This is part of my research and demonstrates best why we have come to " believe" you cannot combine differing capacity batteries....

http://screencast.com/t/66JvY0sb6ag

The article its taken from explains in depth all about consequence of a cell failure in parallel and series systems etc and is just one of many i ve based my system on.....

in short the myth you cant use differing capacities in parallel would seem to have grown around the fact you cant with SERIES...


----------



## EdsMH (Apr 25, 2007)

Spatz

Very interesting and good of you to share what you are doing. Keep us informed on how the project performs over time.

I am just going through similar thoughts on investigating solar having got quite a robust level of battery support.

Off to search the forum for guidance and deals now panel prices are dropping so significantly. 

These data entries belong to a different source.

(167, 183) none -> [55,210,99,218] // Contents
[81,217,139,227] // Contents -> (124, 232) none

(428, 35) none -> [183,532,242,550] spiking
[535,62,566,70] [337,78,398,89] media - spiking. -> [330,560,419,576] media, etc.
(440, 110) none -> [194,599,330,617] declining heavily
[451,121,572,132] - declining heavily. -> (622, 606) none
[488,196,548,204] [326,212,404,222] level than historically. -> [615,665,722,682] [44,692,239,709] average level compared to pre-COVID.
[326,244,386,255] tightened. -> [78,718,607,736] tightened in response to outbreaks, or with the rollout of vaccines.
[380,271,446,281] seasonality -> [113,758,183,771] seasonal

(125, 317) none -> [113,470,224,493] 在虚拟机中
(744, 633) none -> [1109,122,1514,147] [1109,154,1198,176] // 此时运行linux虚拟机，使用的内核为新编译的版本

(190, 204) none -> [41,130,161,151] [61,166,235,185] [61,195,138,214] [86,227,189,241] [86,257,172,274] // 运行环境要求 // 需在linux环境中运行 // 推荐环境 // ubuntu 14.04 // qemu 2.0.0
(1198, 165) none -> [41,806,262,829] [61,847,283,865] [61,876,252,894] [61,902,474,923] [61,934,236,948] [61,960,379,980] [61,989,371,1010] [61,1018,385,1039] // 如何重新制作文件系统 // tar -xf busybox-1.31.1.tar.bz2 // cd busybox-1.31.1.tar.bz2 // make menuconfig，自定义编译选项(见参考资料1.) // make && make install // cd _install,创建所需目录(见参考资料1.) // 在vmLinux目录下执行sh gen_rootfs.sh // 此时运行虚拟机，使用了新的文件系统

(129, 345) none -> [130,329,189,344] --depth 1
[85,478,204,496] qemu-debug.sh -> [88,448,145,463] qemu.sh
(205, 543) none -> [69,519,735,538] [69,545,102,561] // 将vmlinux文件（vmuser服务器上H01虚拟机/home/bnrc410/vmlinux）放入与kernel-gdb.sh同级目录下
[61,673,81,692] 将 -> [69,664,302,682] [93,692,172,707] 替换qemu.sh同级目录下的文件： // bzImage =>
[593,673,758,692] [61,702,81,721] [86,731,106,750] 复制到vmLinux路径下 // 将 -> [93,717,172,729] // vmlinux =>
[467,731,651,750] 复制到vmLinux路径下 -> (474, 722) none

£1.17per watt best so far  

Ed


----------



## spatz1 (May 19, 2011)

i m now doing a battery capacity test using the inverter to supply a 100w bulb and a 240v clock .... the clock will stop when the inverter cuts off at 10.6v ..

i can then use simple maths to calculate how many ah capacity i have for "safe" use ... i can also re test at a later date to see if there is any deterioration in the batteries and also check to see if the figure is what i should expect from 305Ah capacity of batteries...

Or i can caculate accuratley simply by measuring how many amp hous to re charge to full...


----------



## HeatherChloe (Oct 18, 2009)

spatz1 said:


> My aim was to be self sufficient for 4 days in winter months and be able to recharge fully overnight on hook up if need be and not go down the route of skimping on power usage (especially led lighting that i found gives too white a light and is not "cosy")....


I agree - I can't charge with electricity at home, and I don't want to have to go to sites all the time.

My solution - a generator which runs off the calor gas.

Generally, this has worked really well - half and hour to an hour of charging and I have a full battery.

Combined with a bridge between two batteries, it is actually two full, large batteries.

Unless generator weirdly doesn't work, this solution means I am self sufficient constantly, not just for 4 days.

Worth a look, if you're keen on that kind of thing.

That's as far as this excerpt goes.